Мало-помалу, однако, растягивать вечера с помощью Девятой симфонии Бетховена и шлягера «Милый, возвращайся скорей!» становилось все трудней. Женщины, прослывшие ослицами, начали выходить за стены общития. И с этого дня автоматический свет-минутка в коридоре и на лестнице зажигался и гас то и дело, а входная дверь скрипела без устали и все более истошно. Мы, трое самых молоденьких девчонок во всем женском общитии, отправлялись шататься по берлинским улицам, доходили до вокзала «Цоо», съедали в «Ашингере» тарелку горохового супа, не довольствуясь больше порцией конских котлет из киоска-закусочной возле несчастного вокзала. Но проходя мимо телефонной будки, мы по-прежнему старались говорить погромче, чтобы наши родители в Турции могли нас услышать. В иные вечера, когда мы возвращались из своих походов совсем поздно, по пути обрабатывая пилкой ногти, какая-нибудь из соседок в ярости швыряла в нас подушкой с криком:
— Вот увидите, вы еще станете потаскухами!

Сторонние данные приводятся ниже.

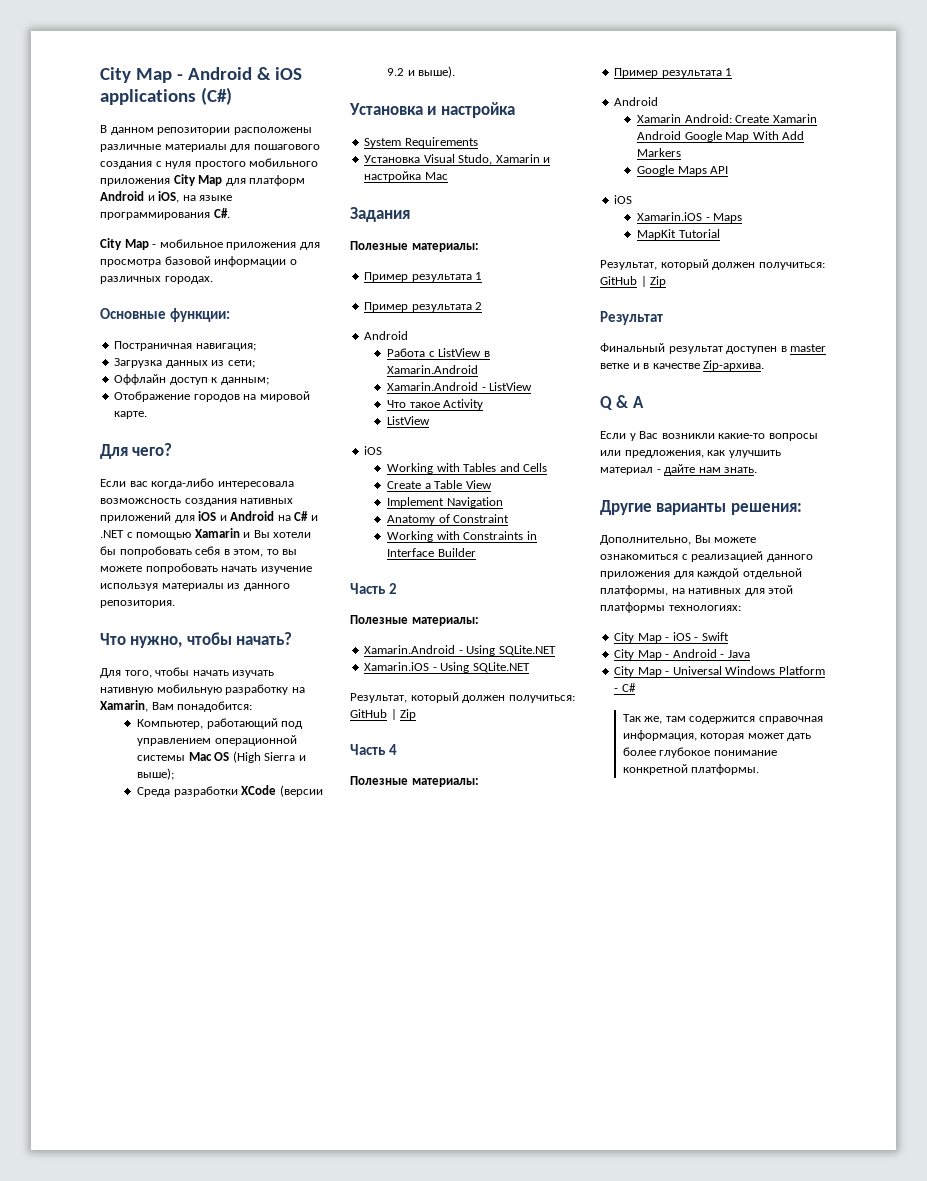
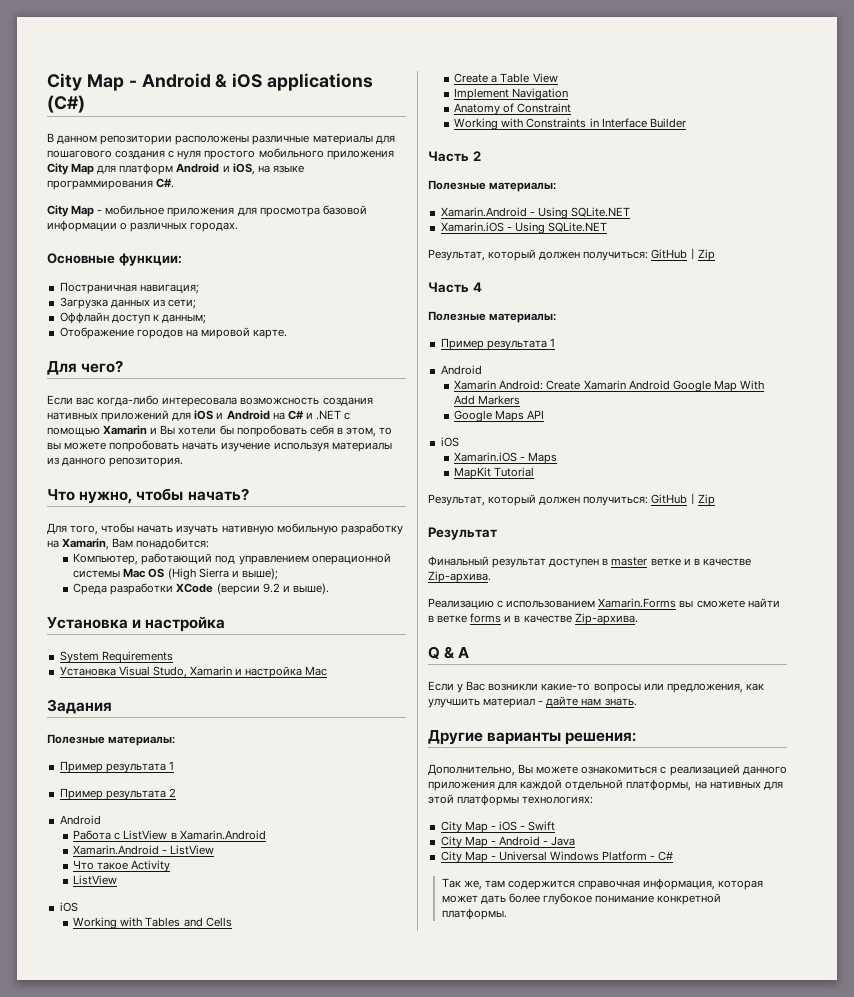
+ Реализацию с использованием Xamarin.Forms вы сможете найти в ветке forms и в качестве Zip-архива.

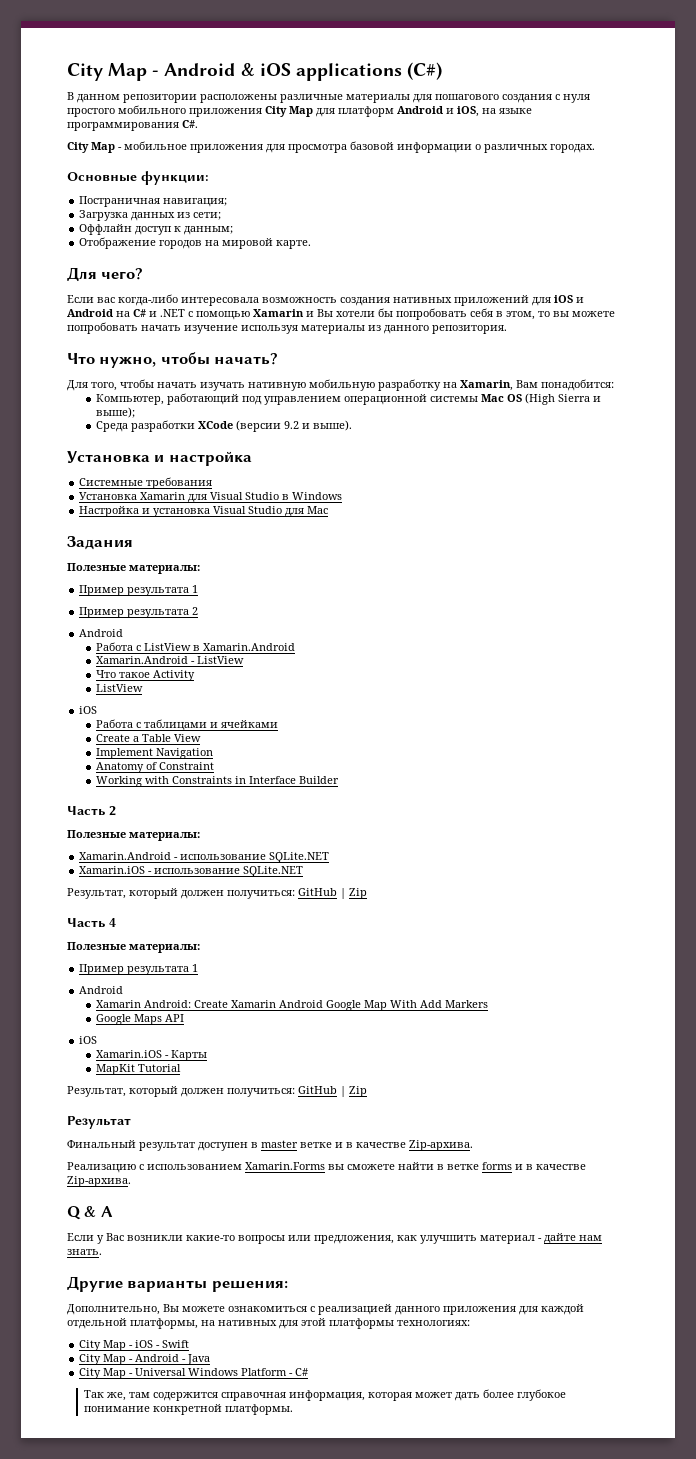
- Если вас когда-либо интересовала возможсность создания нативных приложений для iOS и Android на C# и .NET с помощью Xamarin и Вы хотели бы попробовать себя в этом, то вы можете попробовать начать изучение используя материалы из данного репозитория.
+ Если вас когда-либо интересовала возможность создания нативных приложений для iOS и Android на C# и .NET с помощью Xamarin и Вы хотели бы попробовать себя в этом, то вы можете попробовать начать изучение используя материалы из данного репозитория.
- System Requirements
- Установка Visual Studo, Xamarin и настройка Mac
+ Системные требования
+ Установка Xamarin для Visual Studio в Windows
+ Настройка и установка Visual Studio для Mac
- Working with Tables and Cells
+ Работа с таблицами и ячейками
- Xamarin.Android - Using SQLite.NET
+ Xamarin.Android - использование SQLite.NET
- Xamarin.iOS - Using SQLite.NET
+ Xamarin.iOS - использование SQLite.NET
- Xamarin.iOS - Maps
+ Xamarin.iOS - Карты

Я по-прежнему каждое утро заучивала наизусть заголовки из немецких газет, не понимая в них ни бельмеса, и огрызалась в ответ на брошенные в меня подушки этими заголовками:
— МЯГКО СТЕЛЮТ, ДА ЖЕСТКО СПАТЬ.
— ЗА ПОГЛЯД ДЕНЬГИ ПЛАТЯТ.
— СОВЕТЫ УШЛИ НЕ СОЛОНО ХЛЕБАВШИ.
Когда мы бродили вот так по берлинским улицам, я то и дело удивлялась, до чего мало на этих улицах мужчин, и вечерами тоже — мужчин было почти не видно. А еще меня удивляло, что мужчины, которых мне все же случалось здесь видеть, никогда не чешут прилюдно у себя между ног, как сплошь и рядом делают это многие мужчины на турецких улицах. А иные мужчины, идя рядом с женщинами, даже несли их сумки, и вид у них при этом был такой, будто они не на женщинах женаты, а на их сумках.
И шли они по улицам так, будто их в любую секунду могут показать по телевизору. Эти люди, да и эти улицы, были для меня как кино, но сама я в этом кино не участвовала. Я-то этих людей видела, а вот они нас не замечали. Мы для них были все равно что птицы: летают себе где-то, ну, иногда спустятся на землю, а потом полетят дальше.